Lord Singh said that the BBC had tried to stop the script being broadcast last November “because it might offend Muslims” — even though it contained no criticism of Islam…. reports Kaliph Anaz
Lord Singh of Wimbledon, 87, quits Thought for the Day after 35 years in protest at the BBC saying that some of his talks “might offend Muslims,” The Times reported on its front page.
Lord Indarjit Singh has accused the corporation of “prejudice and intolerance” after it tried to prevent him from broadcasting an item commemorating an executed Sikh guru Tegh Bahadur who had opposed the forced conversion of Hindus to Islam under Mughal Emperor Aurangzeb in the 17th century.

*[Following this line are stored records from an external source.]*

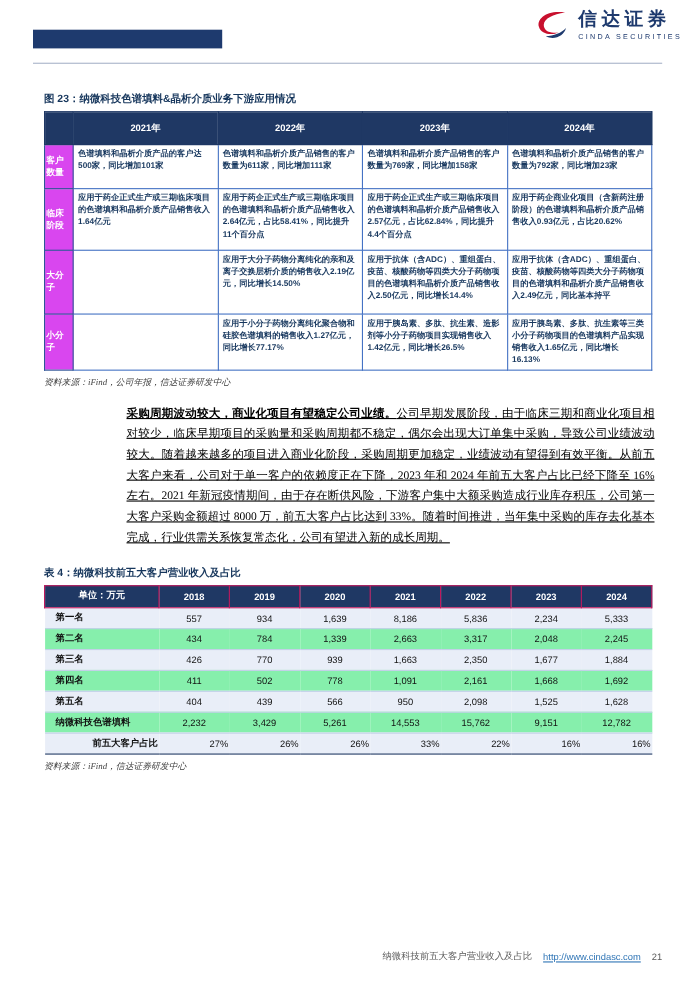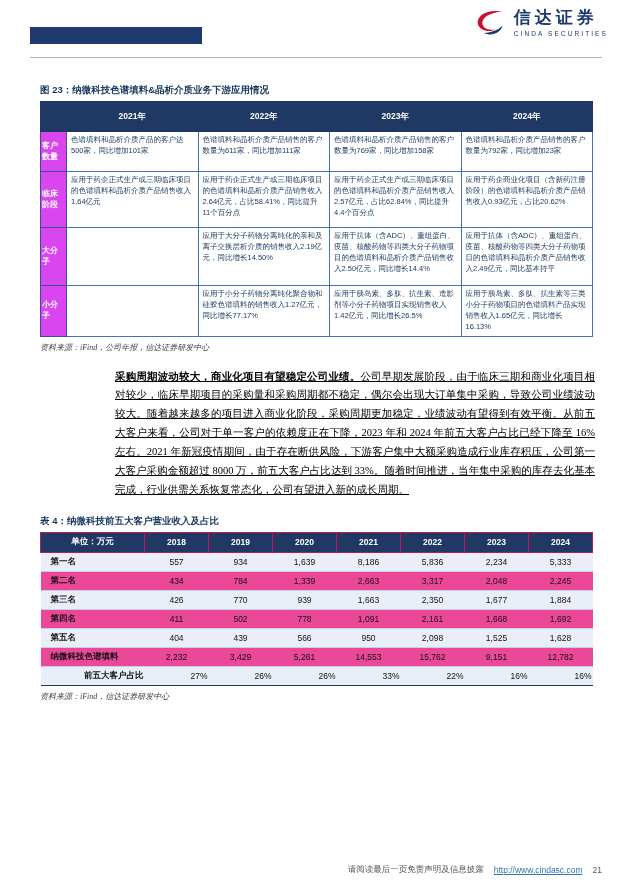--- a/index.html
+++ b/index.html
@@ -4,49 +4,49 @@
 <style>
   html,body { margin:0; padding:0; background:#ffffff; }
   .page {
     position:relative; width:632px; height:894px; background:#ffffff;
     font-family:"Liberation Sans","DejaVu Sans",sans-serif; overflow:hidden;
     margin:0 auto;
   }
   
   .topic-bar { position:absolute; left:30px; top:27px; width:172px; height:17px; background:#1E3A6E; }
   .header-rule { position:absolute; left:30px; top:57px; width:572px; height:1px; background:#A9B4C9; }
-  .logo { position:absolute; top:8px; right:24px; display:flex; align-items:center; gap:6px; }
+  .logo { position:absolute; top:8px; right:12px; display:flex; align-items:center; gap:6px; }
   .logo-icon svg { width:36px; height:30px; display:block; }
   .logo-text { display:flex; flex-direction:column; }
   .logo-cn { font-size:17px; font-weight:bold; color:#1E3A6E; letter-spacing:4px; line-height:1.1; }
   .logo-en { font-size:6.5px; color:#1E3A6E; letter-spacing:2.1px; margin-top:2px; }
   
   .content { position:absolute; top:84px; left:30px; width:572px; }
   .fig-title, .tbl-title { margin:0 0 4px 10px; font-size:9.5px; font-weight:bold; color:#16365C; }
   
   table.fig { margin-left:10px; width:552px; border-collapse:collapse; table-layout:fixed; }
   table.fig th, table.fig td { box-sizing:border-box; }
   .fig th.corner { background:#1F3864; border:1px solid #1F3864; }
   .fig th.year { background:#1F3864; color:#fff; font-size:8.5px; font-weight:bold; height:30px; border:1px solid #1F3864; text-align:center; }
   .fig td.rowlabel { background:#d946ef; color:#fff; font-weight:bold; font-size:8px; text-align:left; vertical-align:middle; border:1px solid #2F5597; padding:2px 1px; line-height:1.35; }
-  .fig td.cell { border:1px solid #4472C4; vertical-align:top; padding:3px 4px; font-size:7.5px; line-height:1.45; color:#17375E; background:#fff; }
+  .fig td.cell { border:1px solid #4472C4; vertical-align:top; padding:3px 4px; font-size:7.5px; line-height:1.45; color:#17375E; background:#fff;font-weight:bold; }
   .fig tr.r0 td { height:40px; }
   .fig tr.r1 td { height:56px; }
   .fig tr.r2 td { height:58px; }
   .fig tr.r3 td { height:44px; }
   .source { margin:5px 0 0 10px; font-size:8px; font-style:italic; color:#404040; font-family:"Liberation Serif","DejaVu Serif",serif; }
   
   .para { margin:15px 7px 0 85px; width:480px; font-size:10.5px; line-height:1.8; text-align:justify; color:#000;
           font-family:"Liberation Serif","DejaVu Serif",serif;text-decoration:underline; }
   .para .lead { font-weight:bold; }
   
   .tbl-title { margin-top:15px; }
   table.t4 { margin-left:10px; width:552px; border-collapse:collapse; table-layout:fixed; font-size:8.5px; }
   .t4 th { background:#1F3864; color:#fff; height:17px; font-weight:bold; border:1px solid #be185d; text-align:center; }
-  .t4 td { height:16px; text-align:center; border-bottom:1px solid #C3D1E8; color:#111; background:#ec4899; }
+  .t4 td { height:16px; text-align:center; border-bottom:1px solid #C3D1E8; color:#111; background:#86efac; }
   .t4 tbody tr:nth-child(odd) td { background:#E9EEF8; }
   .t4 tbody tr:last-child td { border-bottom:1.5px solid #1F3864;text-align:right; }
   .t4 td.lbl { text-align:left; padding-left:10px; font-weight:bold; color:#111; }
   
   .footer { position:absolute; right:30px; bottom:18px; display:flex; align-items:center; gap:10px; font-size:8.5px; color:#595959; }
   .footer a { color:#2E74B5; text-decoration:underline; cursor:pointer; }
   .footer .pg { color:#595959; }
 </style>
 </head>
 <body>
@@ -218,18 +218,18 @@
           <td>16%</td>
           <td>16%</td>
         </tr>
       </tbody>
     </table>
     <div class="source">资料来源：iFind，信达证券研发中心</div>
 
   </div>
 
   <div class="footer">
-    <span>请阅读最后一页免责声明及信息披露</span>
+    <span>纳微科技前五大客户营业收入及占比</span>
     <a href="#">http://www.cindasc.com</a>
     <span class="pg">21</span>
   </div>
 
 </div>
 
 </body></html>

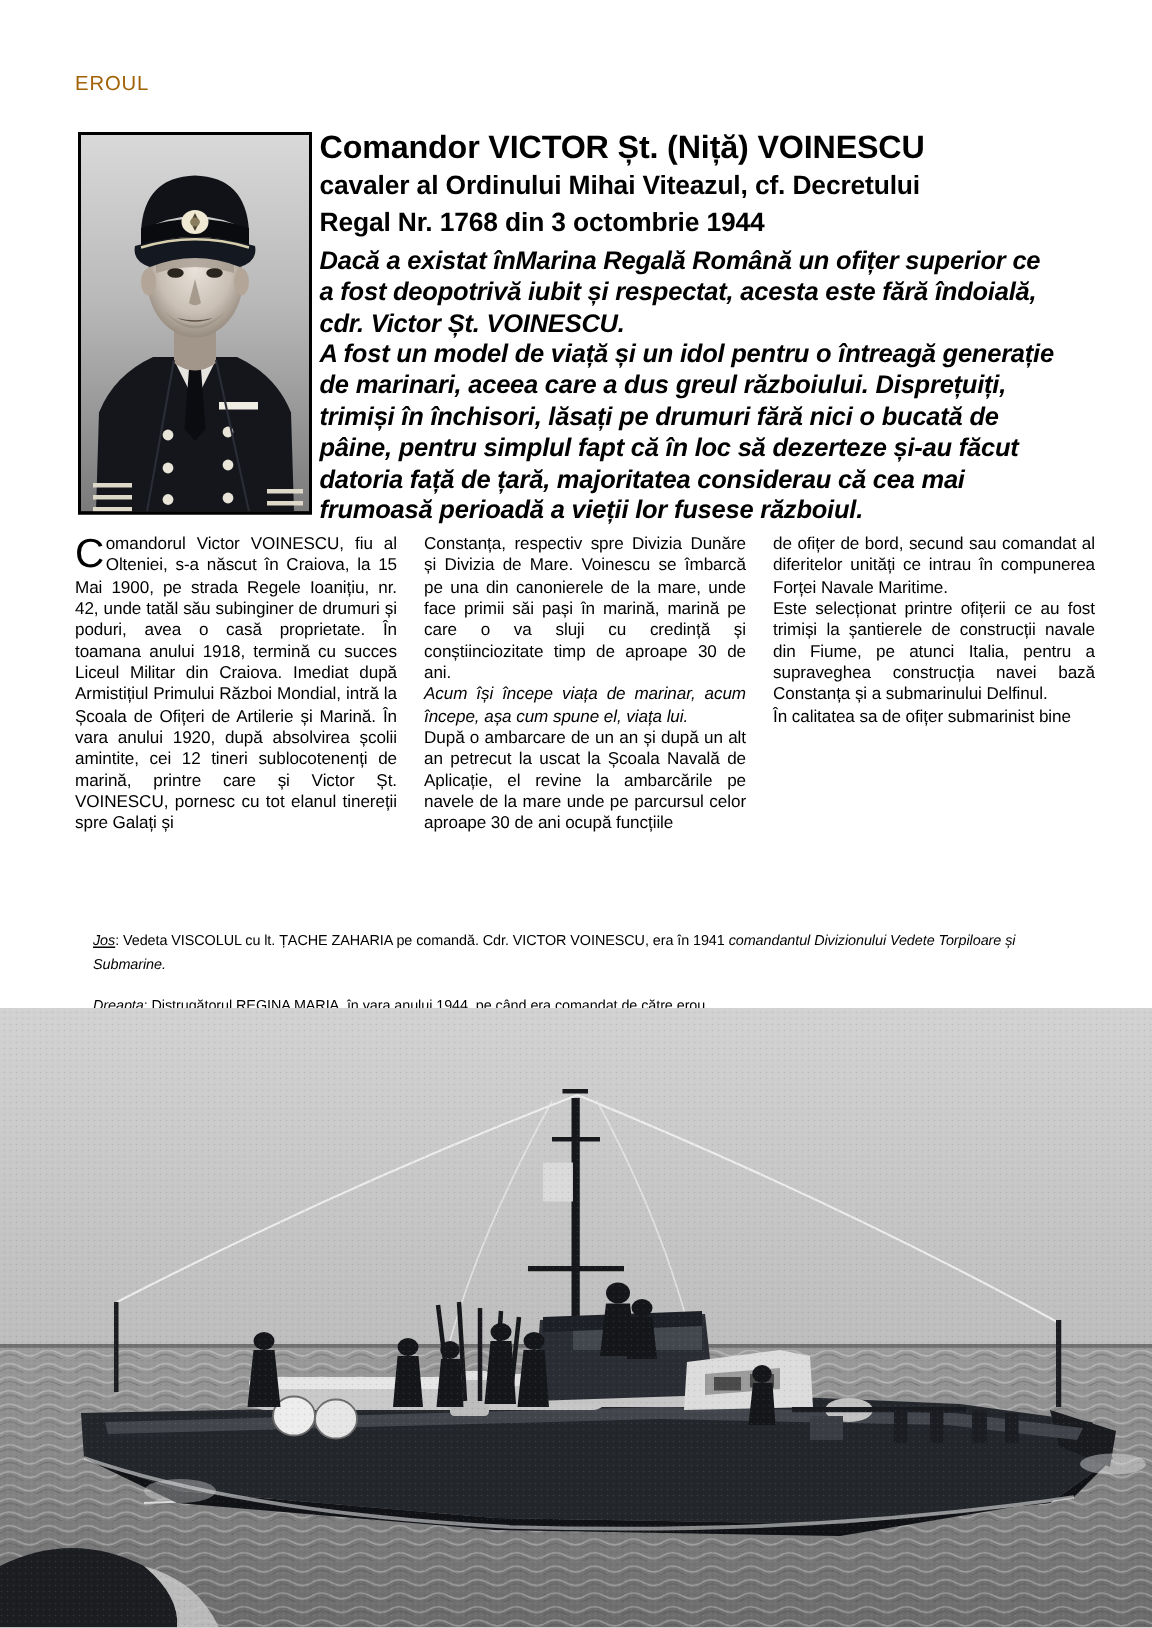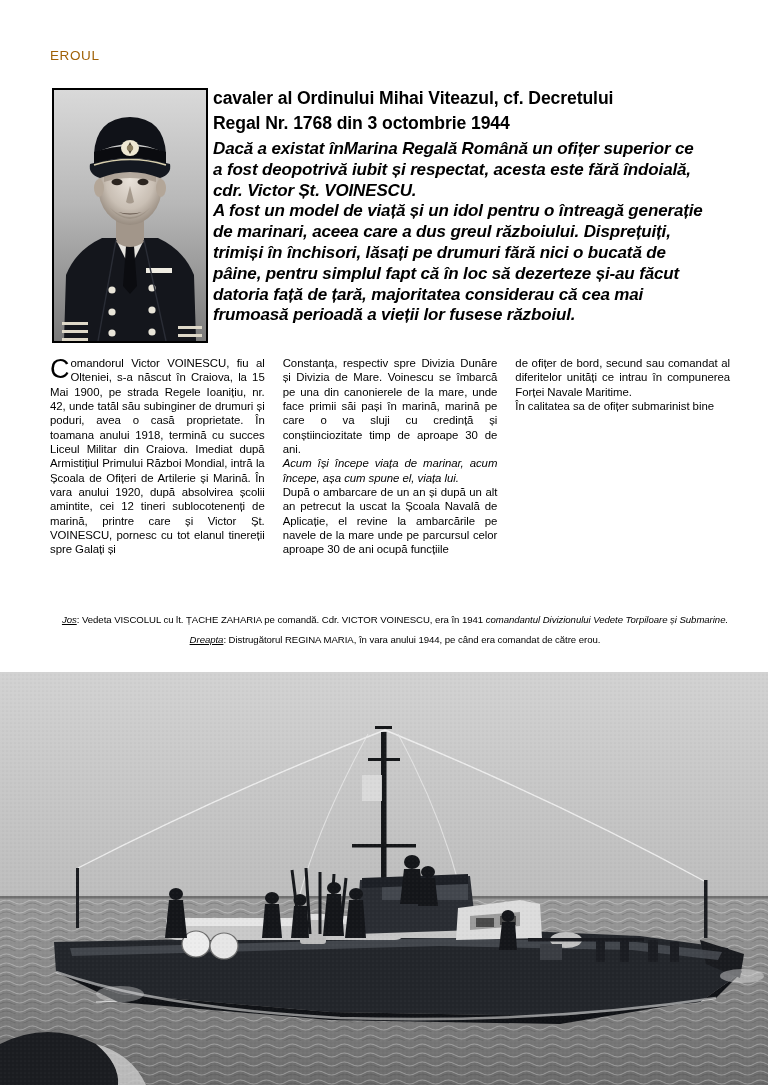--- a/index.html
+++ b/index.html
@@ -104,21 +104,21 @@
   
   .captions {
     position: absolute;
     left: 50px;
     top: 608px;
     width: 690px;
     font-size: 9.6px;
     line-height: 15.6px;
     letter-spacing: -0.05px;
   }
-  .captions p { margin: 4px; text-align: center; }
+  .captions p { margin: 12px; }
   .cap-key {
     font-style: italic;
     text-decoration: underline;
   }
   .cap-ital { font-style: italic; }
 
   
   .photo-bottom {
     position: absolute;
     left: 0;
@@ -201,20 +201,21 @@
     <rect x="8" y="248" width="26" height="3" fill="#ded8c8"></rect>
     <rect x="124" y="236" width="24" height="3" fill="#ded8c8"></rect>
     <rect x="124" y="244" width="24" height="3" fill="#ded8c8"></rect>
 
     <path d="M62 150 L44 251" stroke="#2a2d36" stroke-width="1.4" fill="none"></path>
     <path d="M90 150 L112 251" stroke="#2a2d36" stroke-width="1.4" fill="none"></path>
   </svg>
 </div>
 
 <div class="title-block">
+  <h1>Comandor VICTOR Șt. (Niță) VOINESCU</h1>
   <h2>cavaler al Ordinului Mihai Viteazul, cf. Decretului</h2>
   <h2>Regal Nr. 1768 din 3 octombrie 1944</h2>
   <div class="lead">
     <p>Dacă a existat înMarina Regală Română un ofițer superior ce a fost deopotrivă iubit și respectat, acesta este fără îndoială, cdr. Victor Șt. VOINESCU.</p>
     <p>A fost un model de viață și un idol pentru o întreagă generație de marinari, aceea care a dus greul războiului. Disprețuiți, trimiși în închisori, lăsați pe drumuri fără nici o bucată de pâine, pentru simplul fapt că în loc să dezerteze și-au făcut datoria față de țară, majoritatea considerau că cea mai frumoasă perioadă a vieții lor fusese războiul.</p>
   </div>
 </div>
 
 <div class="columns">
 
@@ -223,20 +224,21 @@
   </div>
 
   <div class="col">
     <p>Constanța, respectiv spre Divizia Dunăre și Divizia de Mare. Voinescu se îmbarcă pe una din canonierele de la mare, unde face primii săi pași în marină, marină pe care o va sluji cu credință și conștiinciozitate timp de aproape 30 de ani.</p>
     <p class="italic">Acum își începe viața de marinar, acum începe, așa cum spune el, viața lui.</p>
     <p>După o ambarcare de un an și după un alt an petrecut la uscat la Școala Navală de Aplicație, el revine la ambarcările pe navele de la mare unde pe parcursul celor aproape 30 de ani ocupă funcțiile</p>
   </div>
 
   <div class="col">
     <p>de ofițer de bord, secund sau comandat al diferitelor unități ce intrau în compunerea Forței Navale Maritime.</p>
+    <p>Este selecționat printre ofițerii ce au fost trimiși la șantierele de construcții navale din Fiume, pe atunci Italia, pentru a supraveghea construcția navei bază Constanța și a submarinului Delfinul.</p>
     <p>În calitatea sa de ofițer submarinist bine</p>
   </div>
 
 </div>
 
 <div class="captions">
   <p><span class="cap-key">Jos</span><span>: Vedeta VISCOLUL  cu lt. ȚACHE ZAHARIA pe comandă. Cdr. VICTOR VOINESCU, era în 1941 </span><span class="cap-ital">comandantul Divizionului Vedete Torpiloare și Submarine.</span></p>
   <p><span class="cap-key">Dreapta</span><span>: Distrugătorul REGINA MARIA, în vara anului 1944, pe când era comandat de către erou.</span></p>
 </div>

Lord Singh said that the BBC had tried to stop the script being broadcast last November “because it might offend Muslims” — even though it contained no criticism of Islam. “It was like saying to a Christian that he or she should not talk about Easter for fear of giving offence to the Jews,” he told The Times.
He also hit out at the BBC’s ‘misplaced sense of political correctness’ that forces contributors to only say non-controversial statements that no listener could complain about.
Lord Singh of Wimbledon, 87, was let go after he threatened to quit instead of having his religious teachings insulted. He was not informed of anyone listening being offended by his broadcast.
‘The aim of Thought for the Day has changed from giving an ethical input to social and political issues to the recital of religious platitudes and the avoidance of controversy with success measured by the absence of complaints
After leaving, Commission for Racial Equality advisor Lord Singh complained about his treatment but a review by BBC director of radio James Purnell rejected his complaint.
Lord Singh said: ‘The need for sensitivity in talking about religious, political or social issues have now been taken to absurd proportions with telephone insistence on trivial textual changes right up to going into the studio, making it difficult to say anything worthwhile.
‘The aim of Thought for the Day has changed from giving an ethical input to social and political issues to the recital of religious platitudes and the avoidance of controversy with success measured by the absence of complaints.’
He said he believed Sikhism founder Guru Nanak and even Jesus Christ would not be ‘allowed near Thought for the Day’ if they were alive today.
A BBC spokesperson in a statement said: ‘Thought for the Day is a live, topical segment and it is not unusual for editorial changes to be made so that it reflects the biggest news stories of the day. We disagree with Lord Singh and don’t recognise his characterisation of Thought for the Day.’
Lord Singh is always in the forefront to defend religious freedom and condemns persecution of religious minorities across the world.
During a debate at House of Lord over the persecution of religious minorities, he said: Mobs who kill and maim fellow citizens do not do so after a detailed study of the actual beliefs and teachings of those they wish to harm, but because of a latent ingrained fear of difference that is all too easily exploited by unscrupulous religious and political leaders. There seems to be a law of human behaviour which I will call Indarjit’s law: when two or more people find enough in common to call themselves “us”, they will immediately look around for a “them” to look down on to strengthen their sense of common identity. We see this in a less harmful form in the behaviour of football fans. In the 1930s, Hitler exploited latent fear and envy against the Jewish minority to blame it for all the country’s economic and social ills. It carried him to political power.
“Religions, which bear the brunt of the suffering, also have the key to reducing conflict, if, instead of focusing on supposed superiority and difference, they emphasise common aspirations and beliefs. This year is the 550th anniversary of the birth of Guru Nanak. In a message highly relevant to today’s times, he taught that the one God of us all was not in the least bit interested in our different religious labels but in what we do to work for a more harmonious and peaceful life. He taught that our different religions were simply different paths up a mountain towards an understanding of God. The paths are not mutually exclusive but frequently merge to highlight common imperatives that can defeat bigotry and fanaticism. That is the direction in which we have to move for greater peace and harmony.”